Война напоминала Нилу Егоровичу о себе болью старых ран, кошмарными снами, удушливыми перебоями порядком сносившегося сердца.
«Зазря я сюда приехал, — чувствуя жар во всем теле, подумал Шарабанов. — Жил бы тихо, как прежде».
И он ругал себя за страх перед приказом, за слепое повиновение его лаконичной, сухой силе. Последняя телеграмма напоминала именно приказ: «Вам надлежит явиться соответствии завещанию покойного похороны», а приказам подчиняться научила Шарабанова жизнь.
Нил Егорович сидел у открытой дверцы печи и вдруг увидел себя на берегу реки, возле небольшого леса.
Полк подходил к переправе через реку, и вот с фланга, из-за леса, ударили вражеские танки. Вначале бойцы отстреливались, пытались удержаться на взгорке, а потом побежали, и танки расстреливали и давили бегущих. Шарабанов бежал следом за Ладовым, сбоку от основной массы отступающих, волоча по сухой стерне винтовку, и на него накатывалась знойная обгоревшая рыжая степь, изрытая оврагами и балками. Лапов упал, стал кататься по земле, схватившись руками за правый бок. Шарабанов увидел его лицо, залитое потом, бледное, окаменевшее от страха. За грохотом взрывов, выстрелами, ревом моторов не было слышно крика раненого.
Нил потащил друга к овражку, к кустам, зеленевшим впереди, потащил, задыхаясь от гари, почти теряя в сером дыму сознание. Другие повернули к реке, и наперерез им ударили из пулеметов танки, а те, что все-таки добежали до воды, не смогли переплыть реку.

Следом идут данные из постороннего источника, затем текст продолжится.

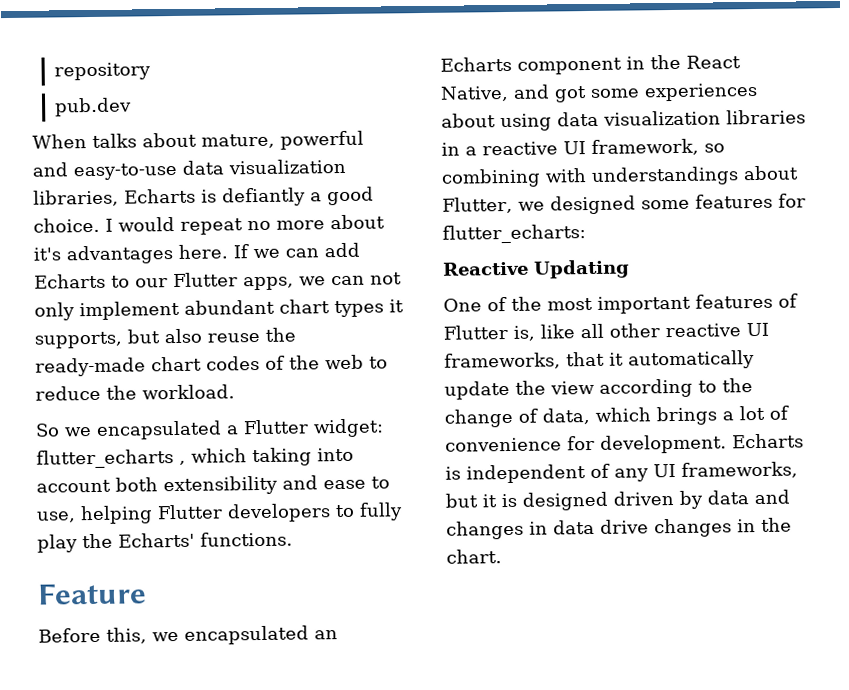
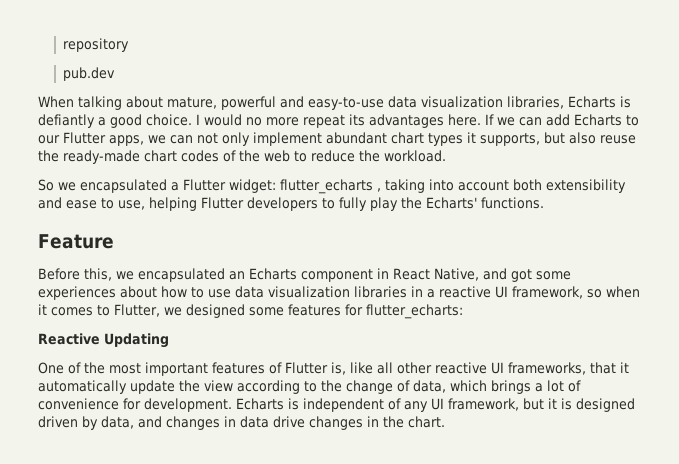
[92,133,137,148] talks -> [78,96,122,110] talking
[180,218,243,235] repeat -> (242, 120) none
[330,214,385,230] [33,247,61,261] about it's -> [303,114,365,128] repeat its
[191,448,247,463] which -> (381, 190) none
[650,54,681,70] the -> (389, 273) none
[500,113,552,132] using -> [161,286,231,298] how to use
[441,165,799,188] combining with understandings about -> [606,286,640,298] [38,304,110,316] when it comes to
[681,461,798,479] frameworks, -> [448,398,519,411] framework,
[707,490,749,505] data -> [101,416,134,429] data,

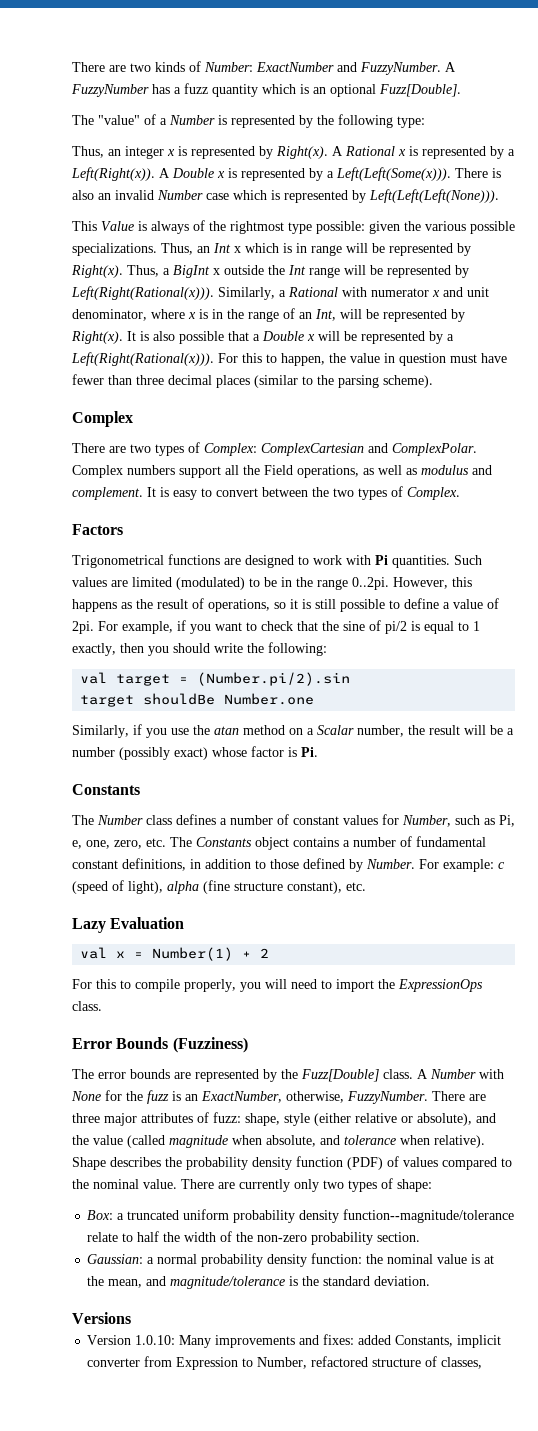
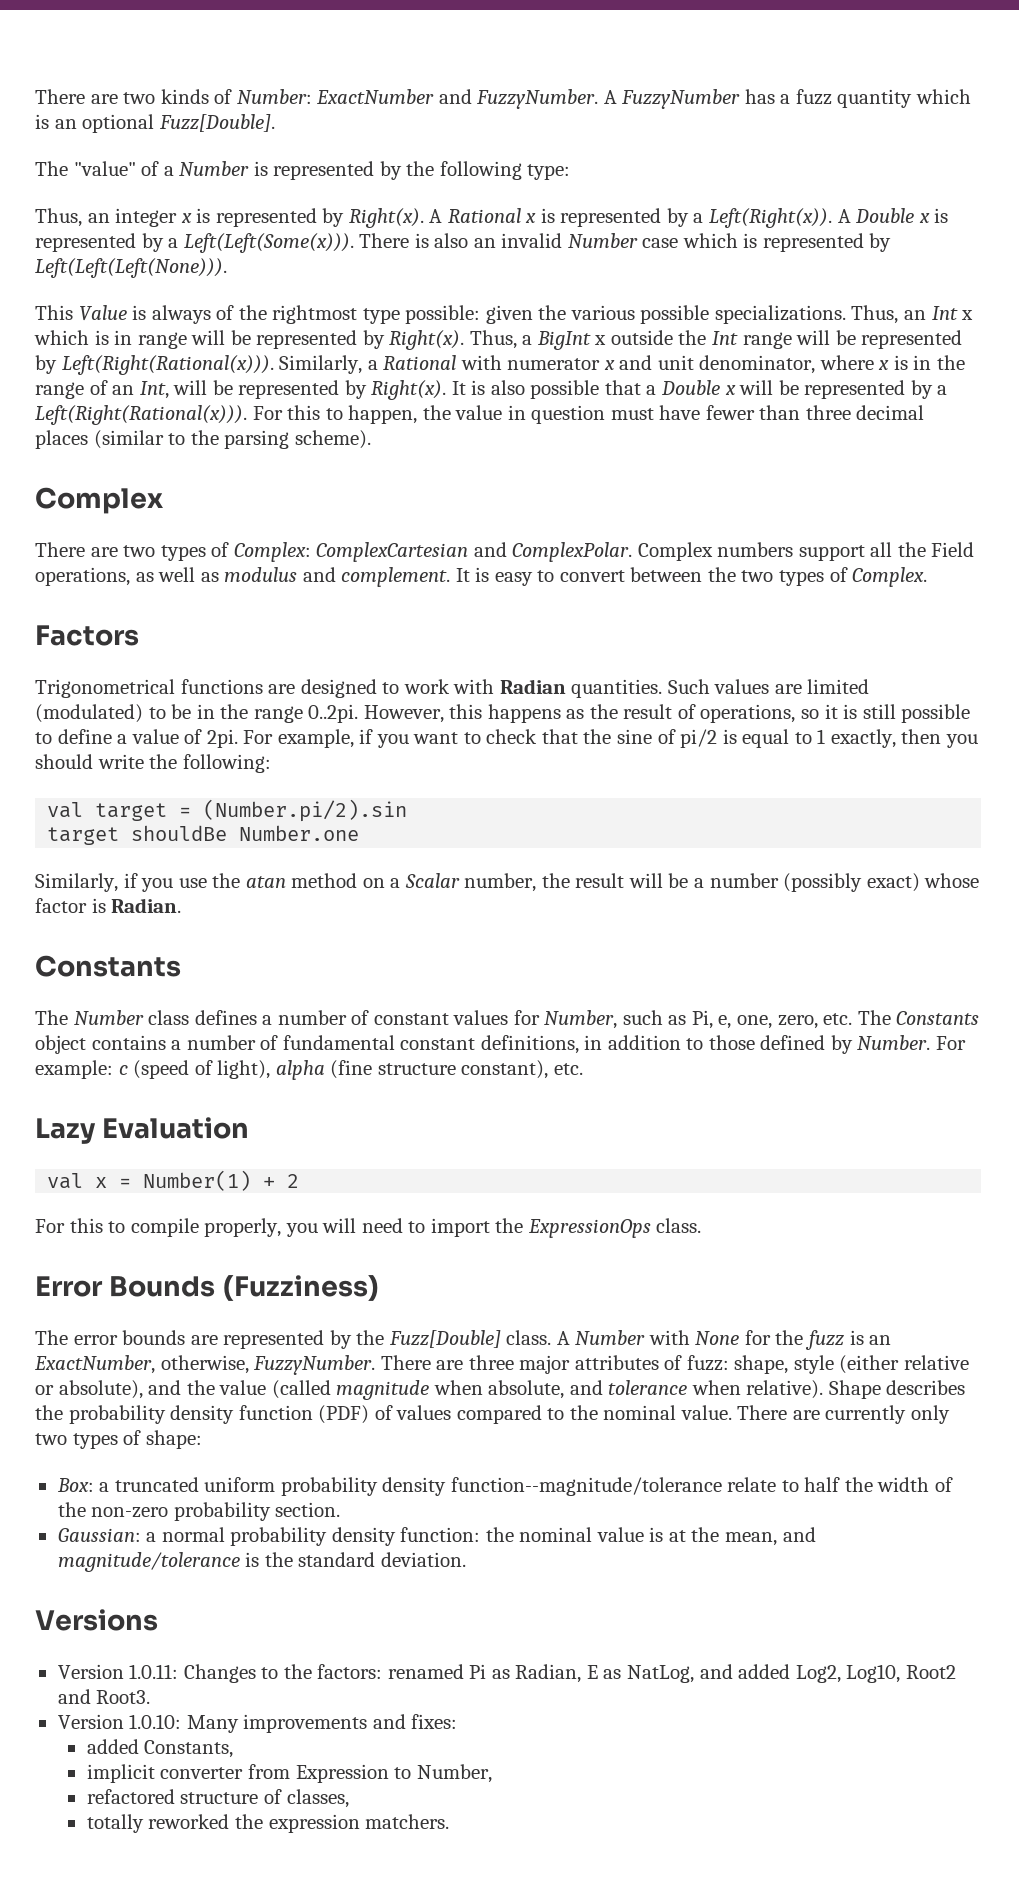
[375,555,388,565] Pi -> [499,679,566,694] Radian
[301,747,318,757] Pi. -> [111,898,182,913] Radian.
(131, 1318) none -> [57,1664,956,1683] [57,1689,151,1704] // Version 1.0.11: Changes to the factors: renamed Pi as Radian, E as NatLog, and added Log2, Log10, Root2 and Root3.
(355, 1339) none -> (458, 1721) //
(454, 1341) none -> (234, 1749) //
(308, 1363) none -> (492, 1773) //
(483, 1363) none -> [86,1814,450,1833] // totally reworked the expression matchers.

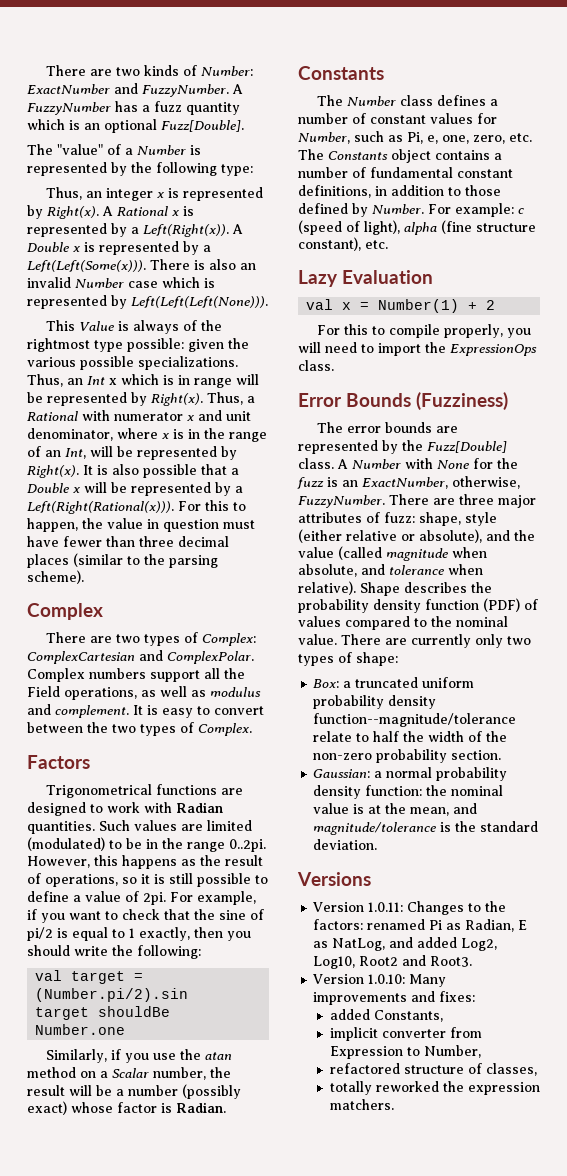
[536,330,963,350] [35,355,378,375] BigInt x outside the Int range will be represented by Left(Right(Rational(x))). Similarly, a -> (255, 399) none

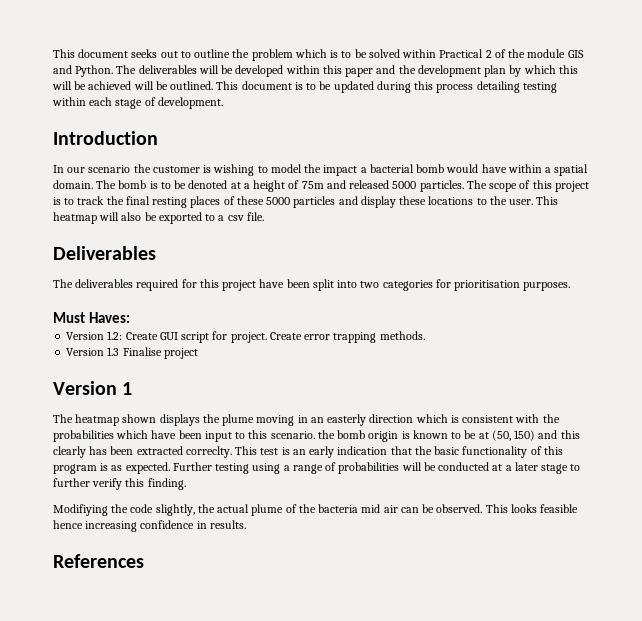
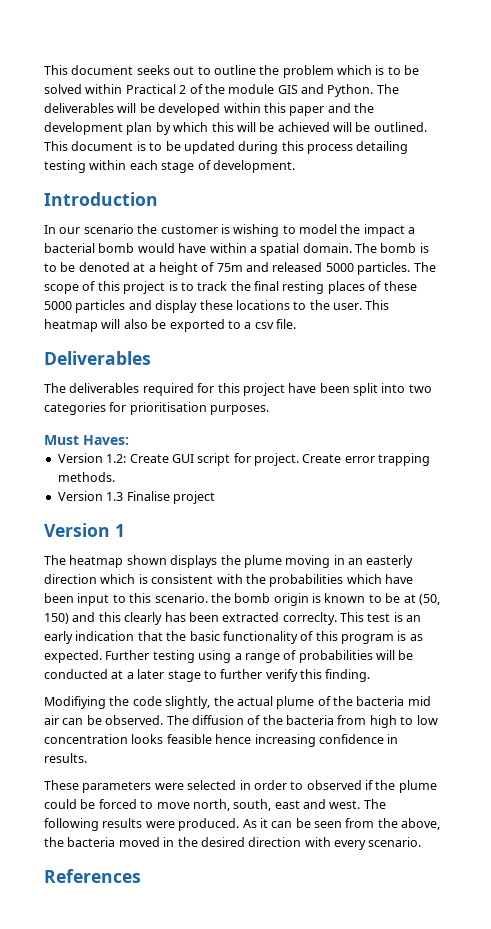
[485,504,508,513] This -> [166,715,438,728] [44,734,128,744] The diffusion of the bacteria from high to low concentration
(246, 524) none -> [44,780,437,793] [44,799,386,811] [44,818,441,831] [44,837,422,850] // These parameters were selected in order to observed if the plume could be forced to move north, south, east and west. The following results were produced. As it can be seen from the above, the bacteria moved in the desired direction with every scenario.

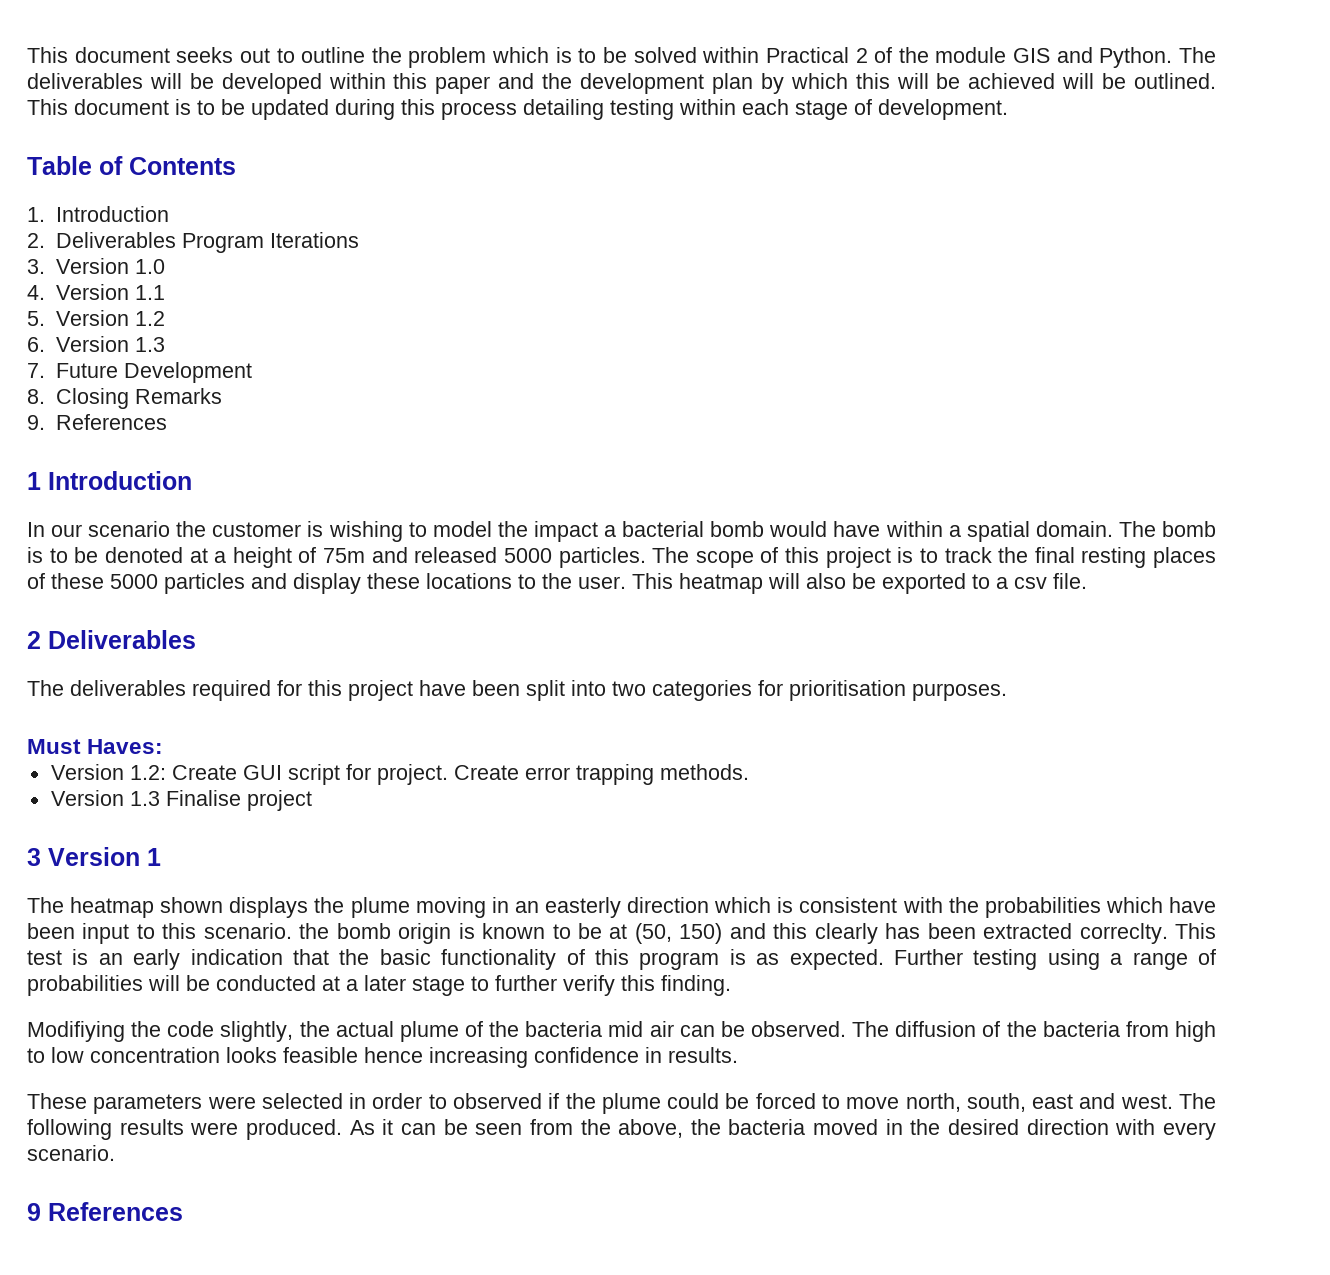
(295, 166) none -> [27,156,236,175] [27,206,169,222] [27,232,359,253] [27,258,165,274] [27,284,165,300] [27,310,165,326] [27,336,165,352] [27,362,252,383] [27,388,222,409] [27,414,167,430] [27,472,41,490] Table of Contents // 1. Introduction // 2. Deliverables Program Iterations // 3. Version 1.0 // 4. Version 1.1 // 5. Version 1.2 // 6. Version 1.3 // 7. Future Development // 8. Closing Remarks // 9. References // 1
(296, 324) none -> [27,631,41,649] 2
(215, 497) none -> [27,848,41,866] 3
(422, 842) none -> [27,1203,41,1221] 9

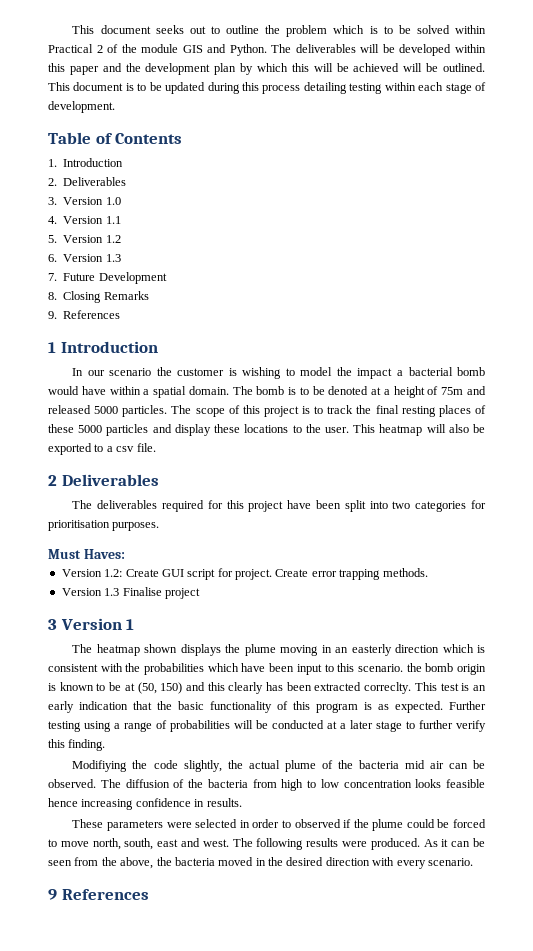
[181,232,359,253] Program Iterations -> (127, 181) none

Он дотащил Лапова до овражка и притаился, затих, стараясь вжаться, как бы превратиться в сыпучий, сухой песок склона, а над головой, выше по склону, поскрипывая гусеницами, обдавая траву и кусты маслянистым жаром раскаленного мотора, прогромыхал первый танк, затем второй, третий. Машины, истерзанные зноем, стремились к реке, ее прохладе, ее грязно-кровавой воде. И тут загудело затянутое пылью и чадом боя небо, замелькали по земле тени самолетов. Очередь крупнокалиберного пулемета хлестанула по танковой броне, потом раздался взрыв, потрясший землю, что-то острое и горячее лизнуло Шарабанова в шею, и он разом потерял сознание.